- Incremental Residual Idea Bottleneck Fashions(arXiv)
Authors: Chenming Shang, Shiji Zhou, Hengyuan Zhang, Xinzhe Ni, Yujiu Yang, Yuwang Wang
Summary: Idea Bottleneck Fashions (CBMs) map the black-box visible representations extracted by deep neural networks onto a set of interpretable ideas and use the ideas to make predictions, enhancing the transparency of the decision-making course of. Multimodal pre-trained fashions can match visible representations with textual idea embeddings, permitting for acquiring the interpretable idea bottleneck with out the experience idea annotations.
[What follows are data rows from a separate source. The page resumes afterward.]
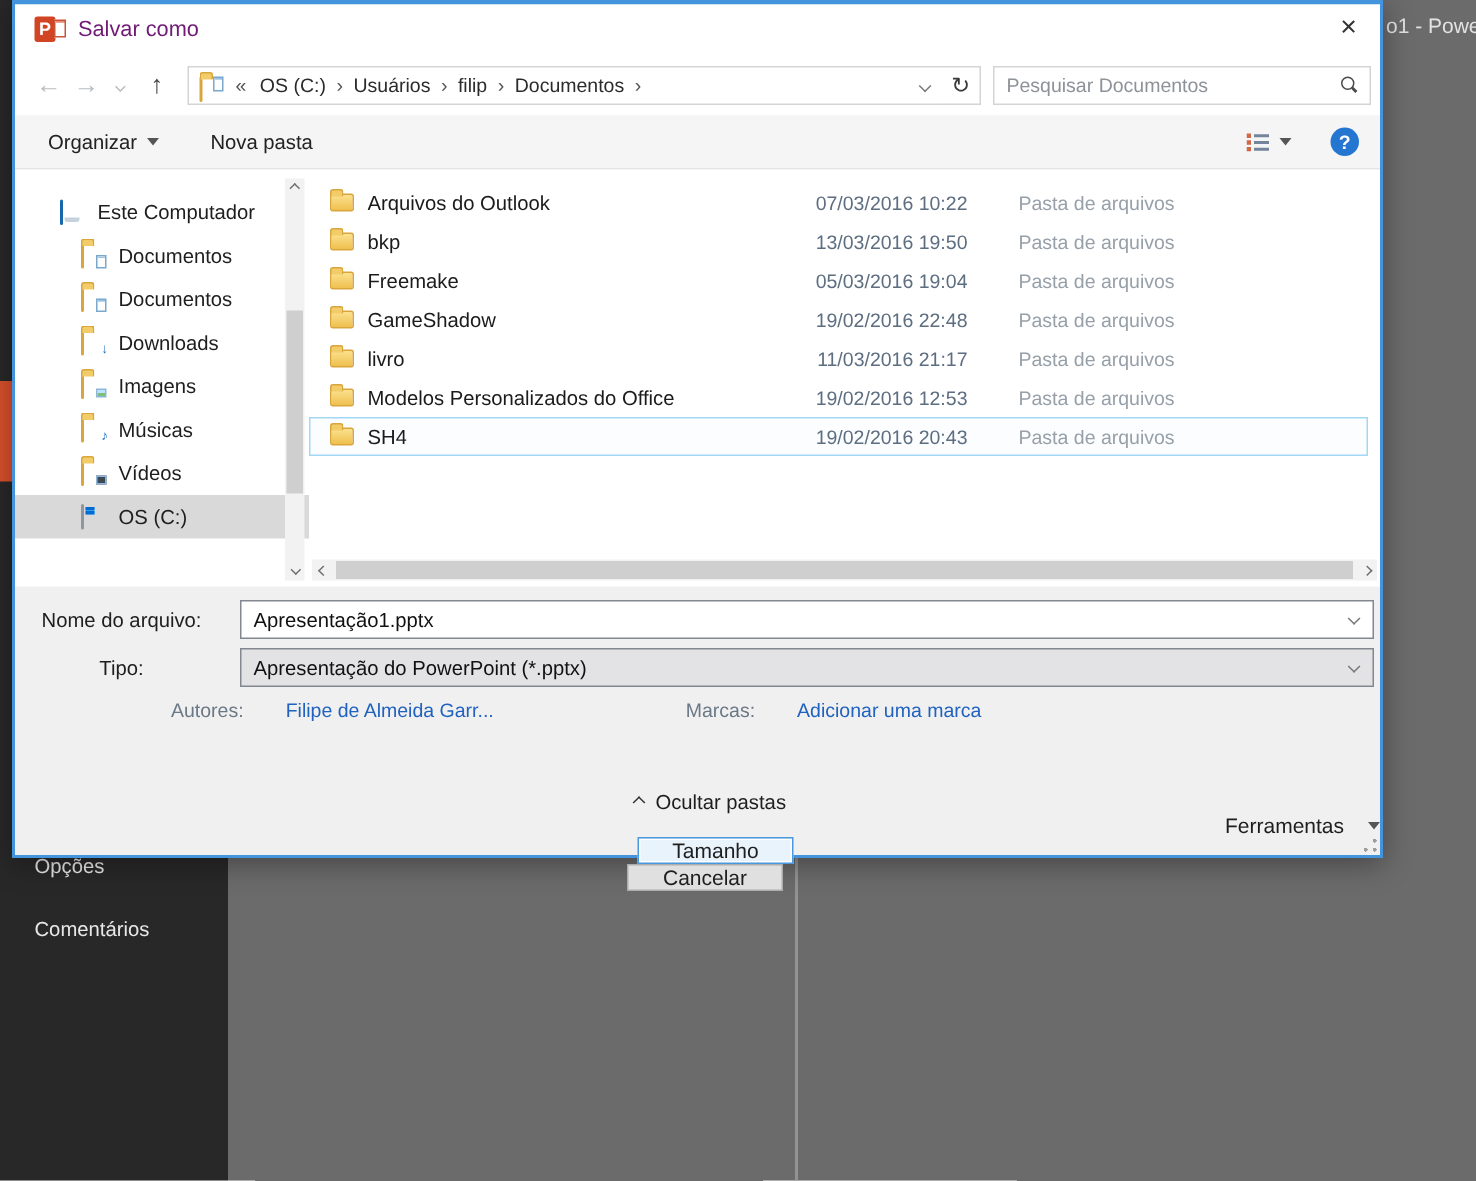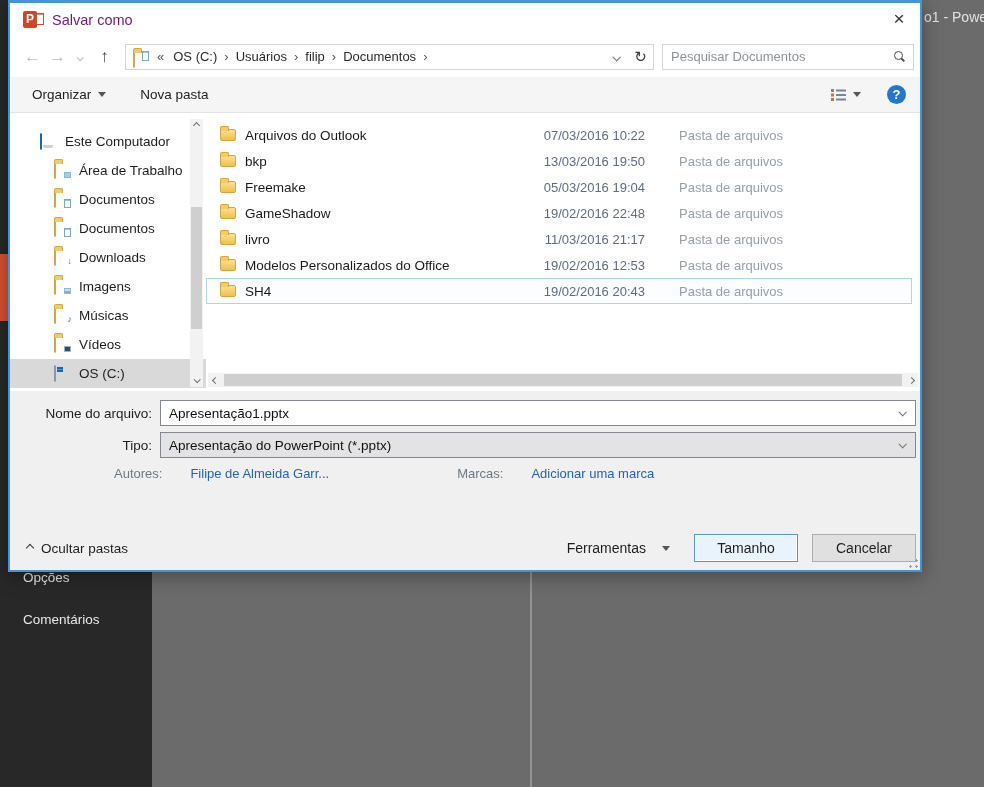"Área de Trabalho" div.sb-item { html: <div> <span><span></span><span></span></span> <span>Área de Trabalho</span> </div> -> none }
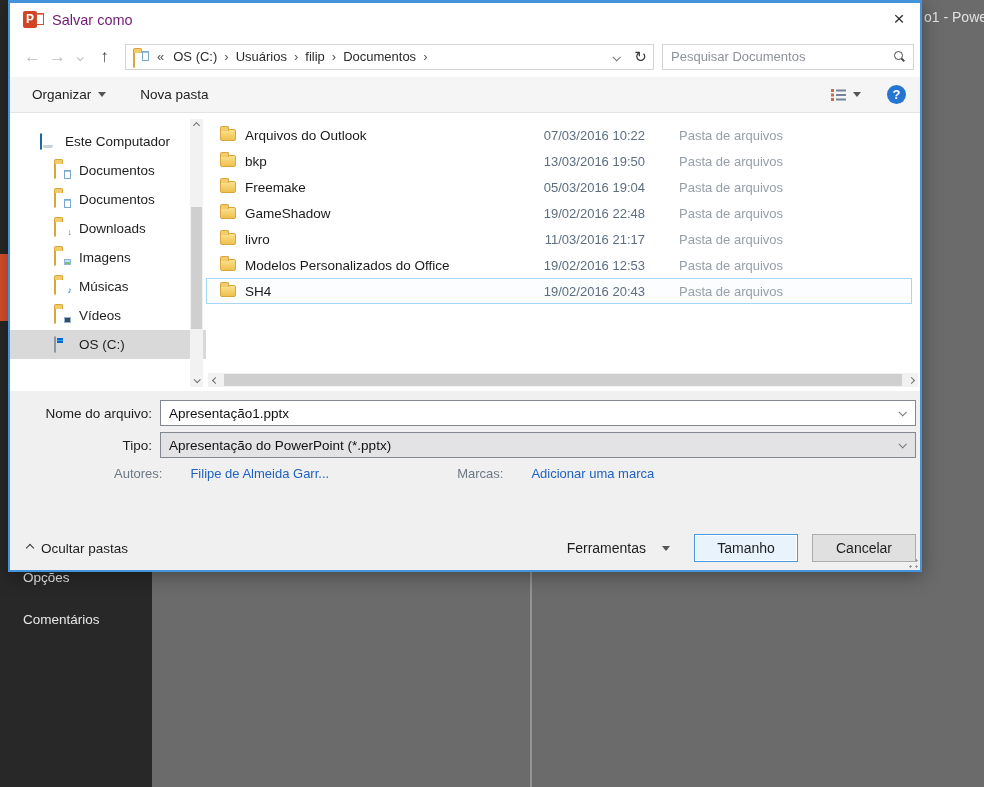"Nome do arquivo:" .f-label { text-align: right -> center }
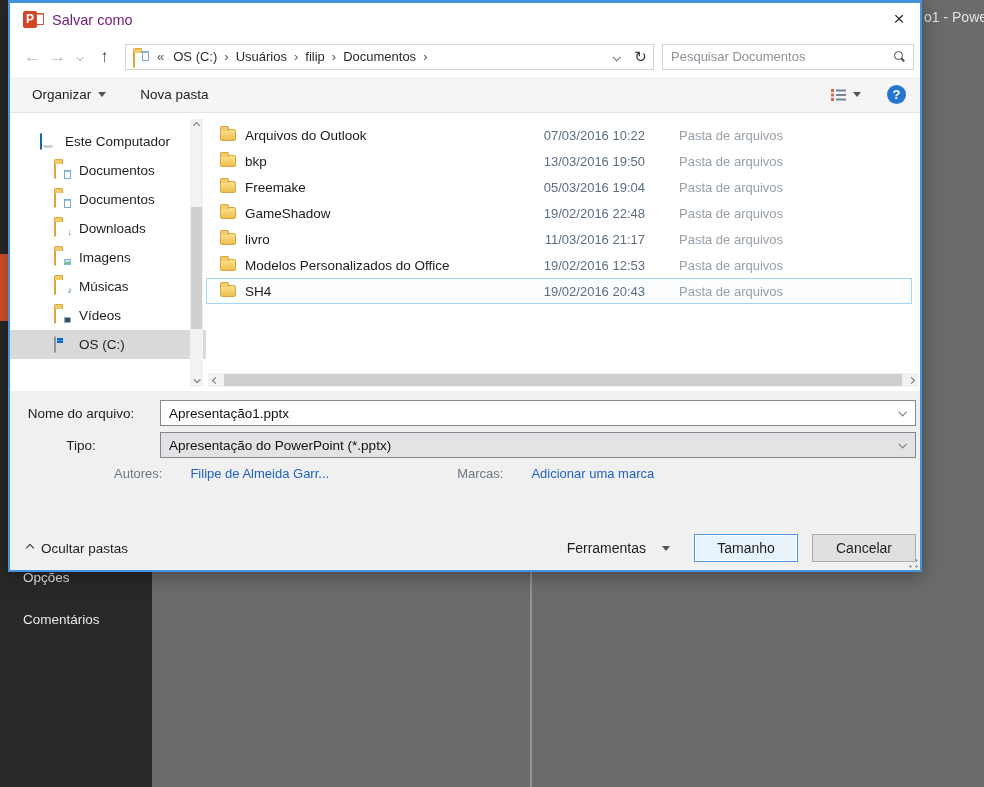"Ocultar pastas" .footer { flex-direction: none -> column }
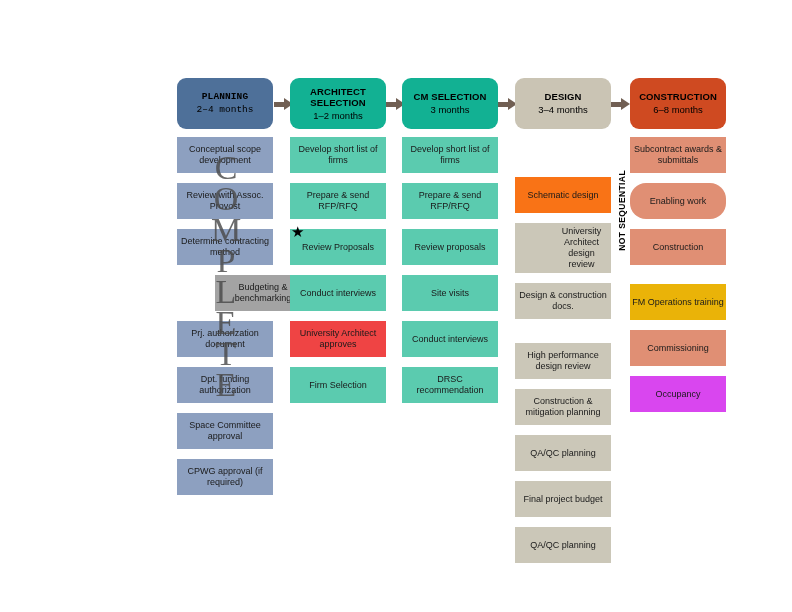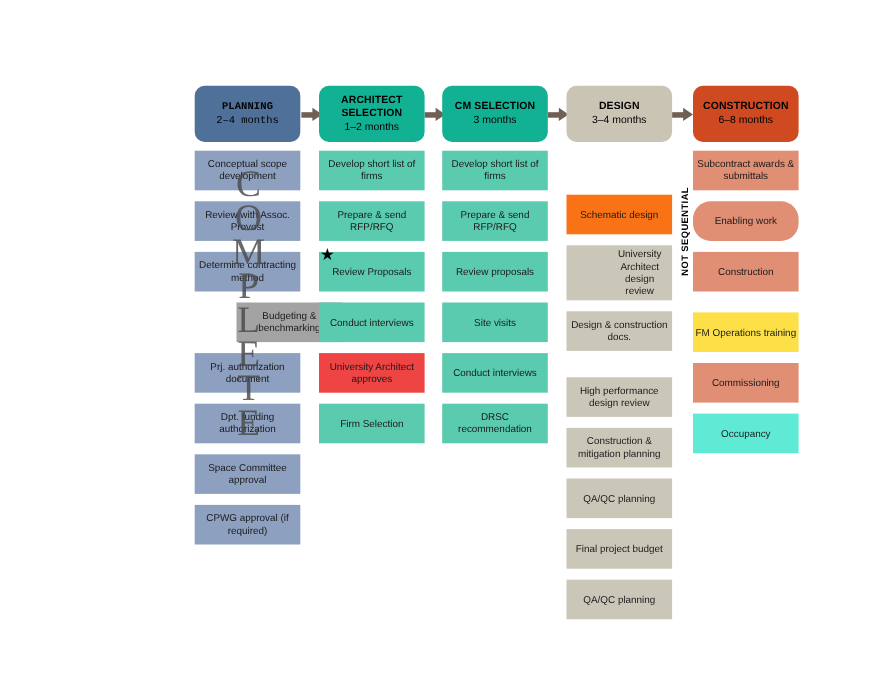"FM Operations training" div.step { background: #fde047 -> #eab308 }
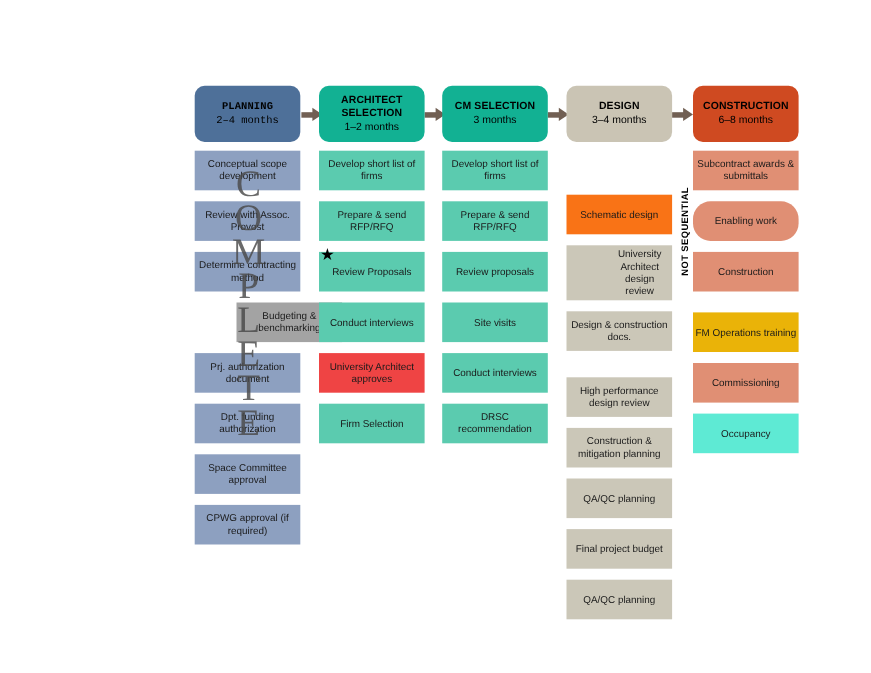"Occupancy" div.step { background: #5eead4 -> #d946ef }
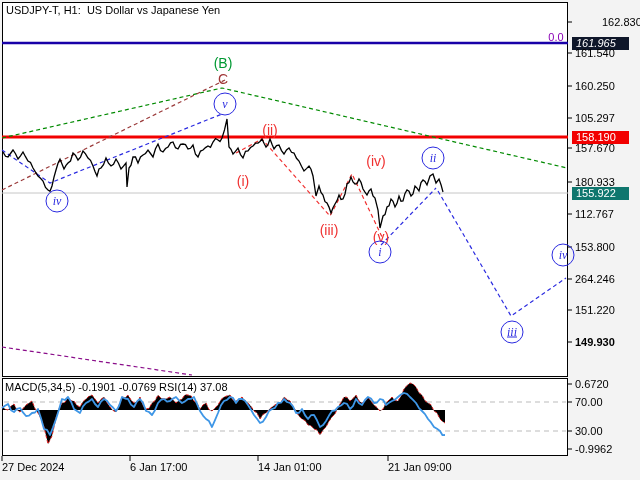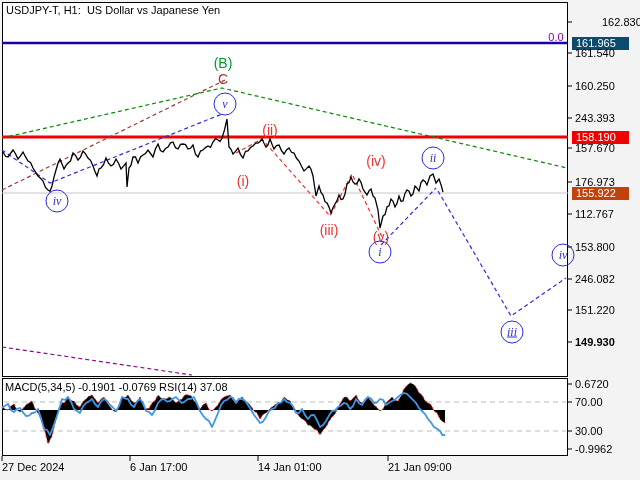"161.965" div.ybox { background: #0c4a6e -> #0f172a; font-style: none -> italic }
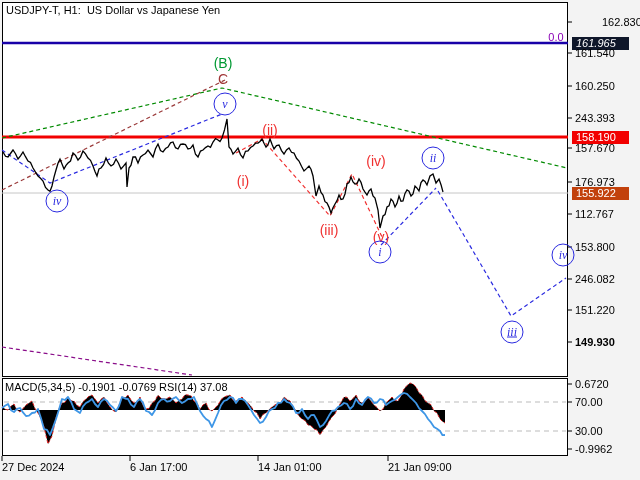"243.393" div.ylab { text: 243.393 -> 105.297 }
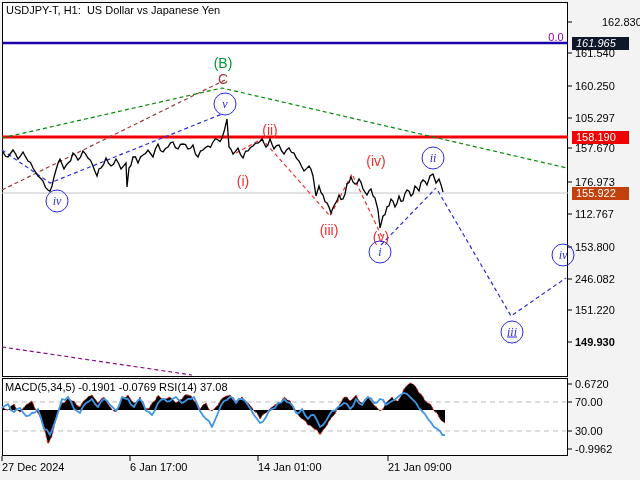"176.973" div.ylab { text: 176.973 -> 180.933 }
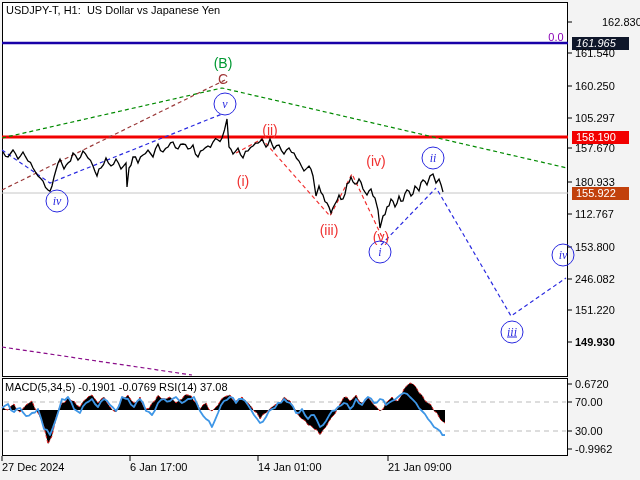"155.922" div.ybox { background: #c2410c -> #0f766e }
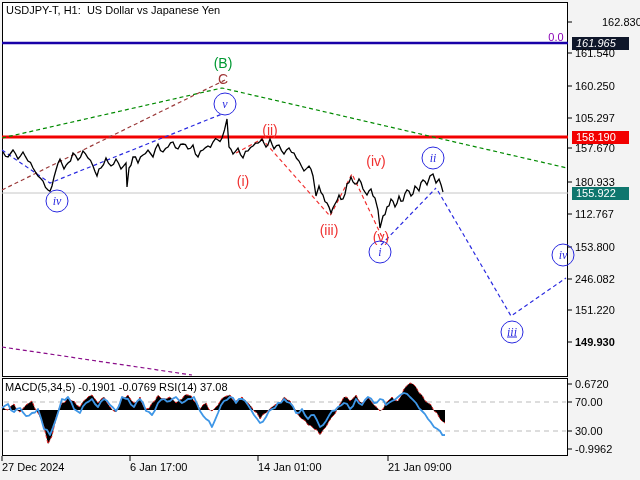"246.082" div.ylab { text: 246.082 -> 264.246 }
Current analysis has targeted on the idea financial institution institution and the high-quality idea choice. Nonetheless, it’s difficult to assemble a complete idea financial institution by people or massive language fashions, which severely limits the efficiency of CBMs. On this work, we suggest the Incremental Residual Idea Bottleneck Mannequin (Res-CBM) to handle the problem of idea completeness. Particularly, the residual idea bottleneck mannequin employs a set of optimizable vectors to finish lacking ideas, then the incremental idea discovery module converts the complemented vectors with unclear meanings into potential ideas within the candidate idea financial institution. Our method will be utilized to any user-defined idea financial institution, as a post-hoc processing methodology to reinforce the efficiency of any CBMs. Moreover, to measure the descriptive effectivity of CBMs, the Idea Utilization Effectivity (CUE) metric is proposed. Experiments present that the Res-CBM outperforms the present state-of-the-art strategies when it comes to each accuracy and effectivity and achieves comparable efficiency to black-box fashions throughout a number of datasets.